The Russian Revolution shows that despite the heroic struggle of the masses, the revolution failed to achieve its objectives – liberty and well being for all. The Russian labor unions have become blind pawns in the hands of a party dictatorship. The masses are being ground to dust by the Communist steam roller. The revolution failed because the labor movement was unprepared. They did not understand that the delegation of power into the hand of the state meant the death of the revolution.

There is no record of any great change, any great victory of labor that was won through parliamentary means. The eight hour day, the right to organize, the right of free speech, were the triumphs of direct action.

The early history of the American labor movement is replete with examples of militant direct action. The struggles of the Knights of Labor, the struggles of the Black International which culminated in the Haymarket tragedy, the struggles of the Western Federation of Miners, and of the I.W.W., etc., were mainly responsible for whatever progress the movement has made in America. On the other hand, what has been accomplished by the reformist American Federation of Labor? The degeneration of the modern labor movement is nowhere so apparent as in the present happenings in the Illinois coal fields. The officialdom of the United Mine Workers of America has joined the bosses and the state in crushing the revolt of the militant rank and file against the bureaucracy of the A. F. of L. What really important victory was gained without the direct economic pressure of the working class? To this question history answers – none.

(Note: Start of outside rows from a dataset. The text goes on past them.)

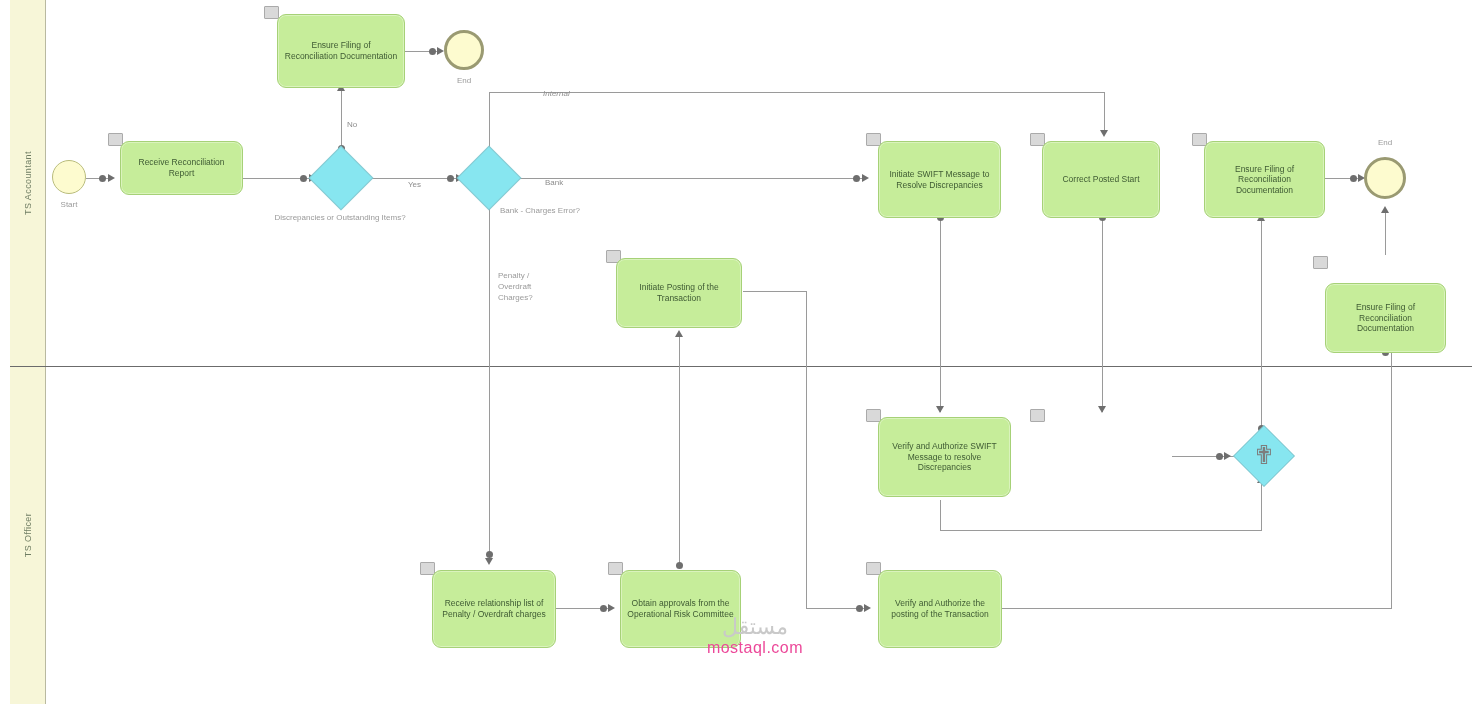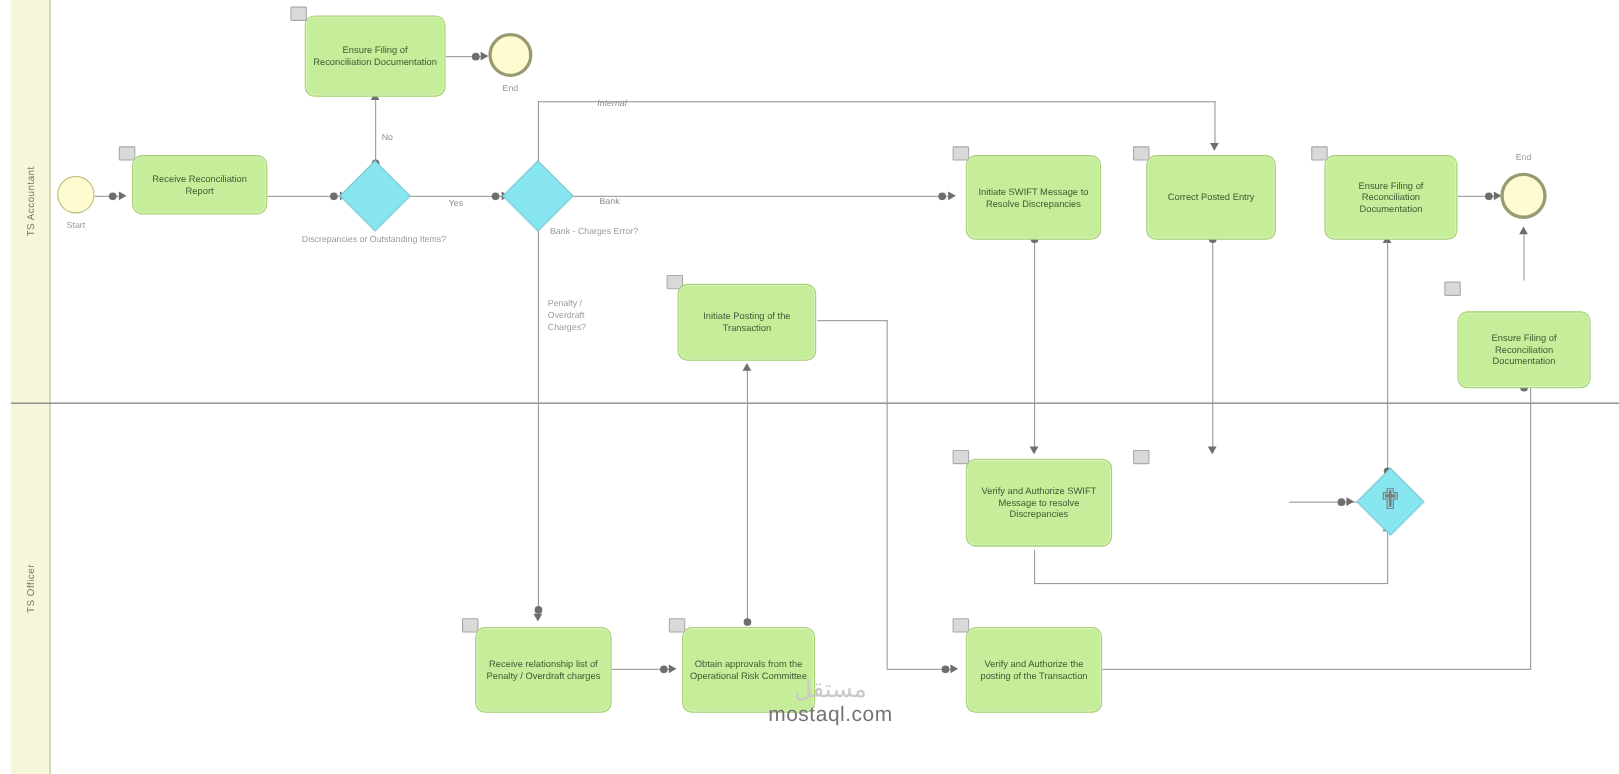--- a/index.html
+++ b/index.html
@@ -310,7 +310,7 @@
 
   <div class="task-marker" style="left:1030px; top:133px;"></div>
   <div class="task" style="left:1042px; top:141px; width:118px; height:77px;">
-    <span class="label">Correct Posted Entry</span>
+    <span class="label">Correct Posted Start</span>
   </div>
 
   <div class="task-marker" style="left:1192px; top:133px;"></div>

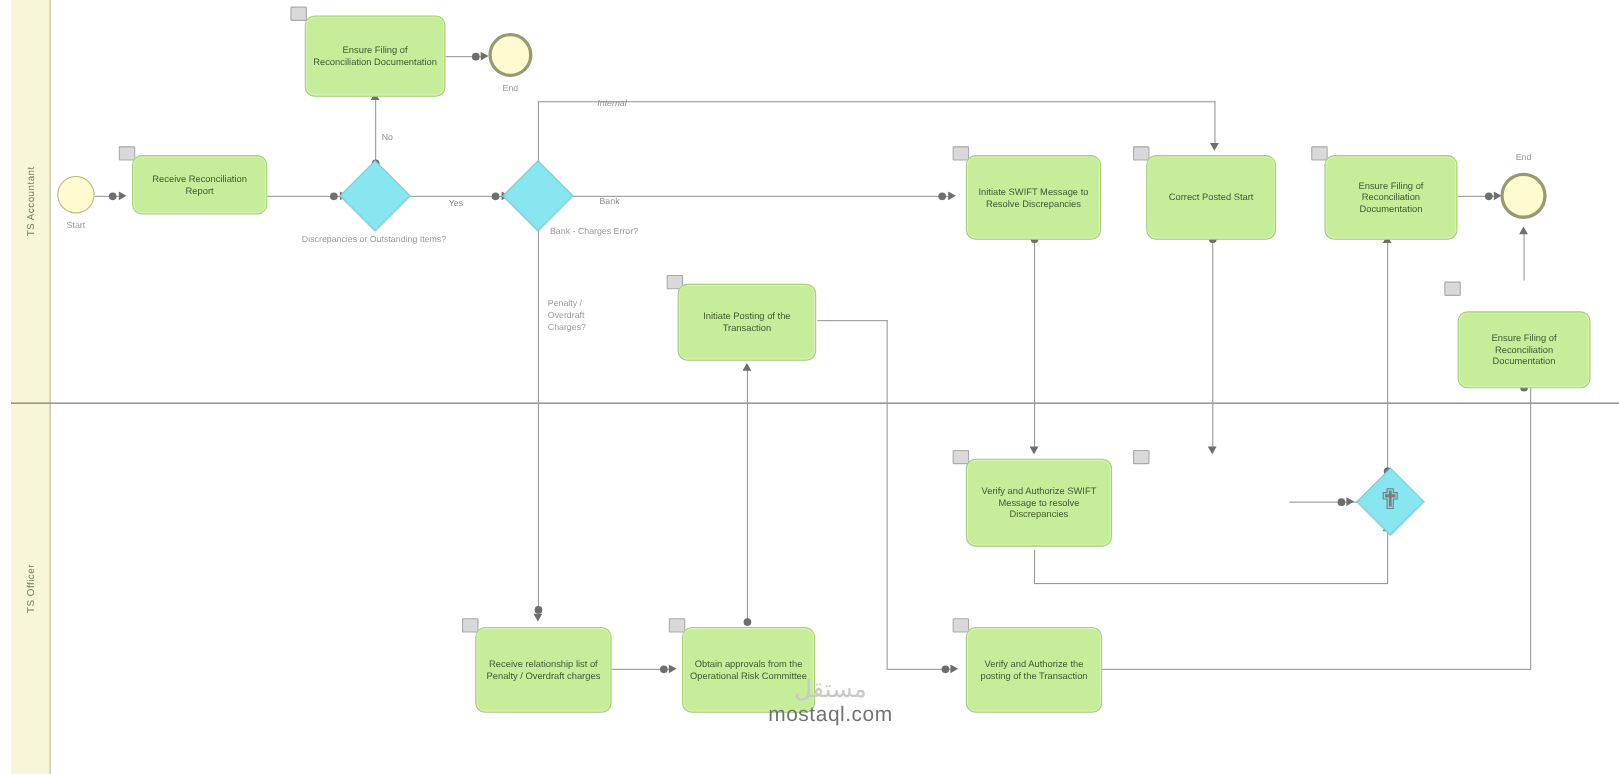--- a/index.html
+++ b/index.html
@@ -172,7 +172,7 @@
     pointer-events: none;
   }
   .watermark .wm-ar { font-size: 22px; line-height: 1.1; color: #c9c9c9; }
-  .watermark .wm-en { font-size: 19px; letter-spacing: .5px; color: #737373; }
+  .watermark .wm-en { font-size: 16px; letter-spacing: .5px; color: #ec4899; }
 </style>
 </head>
 <body>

In the light of the struggles and hard won gains of the workers all over the world, the position taken by the Anarchist-Communists is basically sound and therefore fully justified.

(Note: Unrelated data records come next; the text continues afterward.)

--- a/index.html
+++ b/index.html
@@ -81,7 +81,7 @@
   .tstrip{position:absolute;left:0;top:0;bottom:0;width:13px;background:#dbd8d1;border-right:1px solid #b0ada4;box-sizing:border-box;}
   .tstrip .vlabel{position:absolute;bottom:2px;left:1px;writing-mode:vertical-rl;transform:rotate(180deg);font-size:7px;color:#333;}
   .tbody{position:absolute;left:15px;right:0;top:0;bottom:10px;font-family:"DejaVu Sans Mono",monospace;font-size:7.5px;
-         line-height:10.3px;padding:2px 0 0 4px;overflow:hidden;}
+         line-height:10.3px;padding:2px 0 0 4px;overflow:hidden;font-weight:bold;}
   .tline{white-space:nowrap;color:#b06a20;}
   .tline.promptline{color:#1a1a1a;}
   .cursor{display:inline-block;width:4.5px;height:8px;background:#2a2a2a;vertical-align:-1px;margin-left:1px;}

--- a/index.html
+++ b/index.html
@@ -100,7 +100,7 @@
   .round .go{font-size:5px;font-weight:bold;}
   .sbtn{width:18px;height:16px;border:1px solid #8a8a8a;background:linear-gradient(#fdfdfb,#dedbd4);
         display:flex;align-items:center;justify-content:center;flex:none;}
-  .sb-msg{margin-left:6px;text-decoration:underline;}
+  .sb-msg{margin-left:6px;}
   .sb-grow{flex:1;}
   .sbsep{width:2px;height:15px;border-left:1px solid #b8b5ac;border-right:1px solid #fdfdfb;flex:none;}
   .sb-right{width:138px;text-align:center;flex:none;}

The goal of the working class must be the social revolution. The workers must be prepared to overthrow Capitalism through a Social Revolution; must be prepared to conduct the economic life of the country when the time comes. In order to do this, they will be obliged to organize into mass movements such as industrial unions, artels, agrarian co-operatives, etc. The solidarity of the working class must be attained through the federation of autonomous bodies, instead of centralization from the top down. The tactics must correspond to the ends in view. The masses, permeated with the revolutionary spirit, must make use of the general strike, sabotage, armed resistance, expropriation, etc. The revolutionary labor movement must become the militant vanguard who by their deeds and intelligence will show the rest of the masses how to help themselves, how to establish a new society. The militant vanguard consisting of mass organizations of workers and peasants takes the place of the bureaucratic party and renders the state unnecessary in the transitional period.

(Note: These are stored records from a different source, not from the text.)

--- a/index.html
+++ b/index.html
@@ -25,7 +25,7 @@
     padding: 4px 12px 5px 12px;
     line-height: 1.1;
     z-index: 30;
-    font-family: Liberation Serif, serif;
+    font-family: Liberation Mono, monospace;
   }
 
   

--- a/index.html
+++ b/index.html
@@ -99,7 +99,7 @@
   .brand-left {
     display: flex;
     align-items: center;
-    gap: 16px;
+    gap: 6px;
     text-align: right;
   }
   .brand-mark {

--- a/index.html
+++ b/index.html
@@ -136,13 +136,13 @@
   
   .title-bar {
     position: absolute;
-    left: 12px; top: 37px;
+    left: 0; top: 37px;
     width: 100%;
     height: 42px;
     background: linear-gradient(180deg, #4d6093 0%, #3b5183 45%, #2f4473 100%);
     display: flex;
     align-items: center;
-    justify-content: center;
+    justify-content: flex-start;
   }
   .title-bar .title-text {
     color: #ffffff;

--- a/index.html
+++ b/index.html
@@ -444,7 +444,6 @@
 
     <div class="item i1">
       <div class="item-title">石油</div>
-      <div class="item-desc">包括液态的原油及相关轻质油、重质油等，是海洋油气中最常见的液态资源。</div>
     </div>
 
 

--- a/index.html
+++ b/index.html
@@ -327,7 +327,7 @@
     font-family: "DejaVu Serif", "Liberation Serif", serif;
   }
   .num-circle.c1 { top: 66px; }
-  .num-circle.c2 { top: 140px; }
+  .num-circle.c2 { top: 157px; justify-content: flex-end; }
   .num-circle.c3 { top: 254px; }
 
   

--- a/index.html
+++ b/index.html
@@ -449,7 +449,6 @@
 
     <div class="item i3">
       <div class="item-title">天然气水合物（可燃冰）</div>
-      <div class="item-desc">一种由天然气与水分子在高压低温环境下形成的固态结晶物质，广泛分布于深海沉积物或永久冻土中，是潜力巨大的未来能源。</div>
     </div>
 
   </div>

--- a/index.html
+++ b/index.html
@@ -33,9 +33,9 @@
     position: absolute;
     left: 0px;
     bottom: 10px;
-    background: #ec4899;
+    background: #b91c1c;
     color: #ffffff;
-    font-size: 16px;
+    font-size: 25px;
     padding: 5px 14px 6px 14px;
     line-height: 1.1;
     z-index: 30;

The revolution will be successful to the extent that the workers are prepared for it. A good deal will depend upon the extent to which Anarchist ideas have permeated the social body. A period of intense propaganda and revolutionary struggle is necessary in order to influence the masses. Outside of the labor movement as such, Anarchist-Communism must be propagated among the intelligent youth through study groups, propaganda centers and through the dissemination of literature. The field of education, the co-operative movement, the anti-war leagues, every mass organization, must be invested with a revolutionary character. Anarchists must turn them into organs of successful social revolution.

In a very real sense, we are facing a momentous period in human history. The inevitable social revolution will determine the paths in which mankind will tread for a long time. All depends upon a correct conception of the nature of our tasks and the manner and spirit in which we approach them. “Anarchist-Communism,” as Kropotkin so aptly said, “must be the goal of the revolution of the twentieth century.”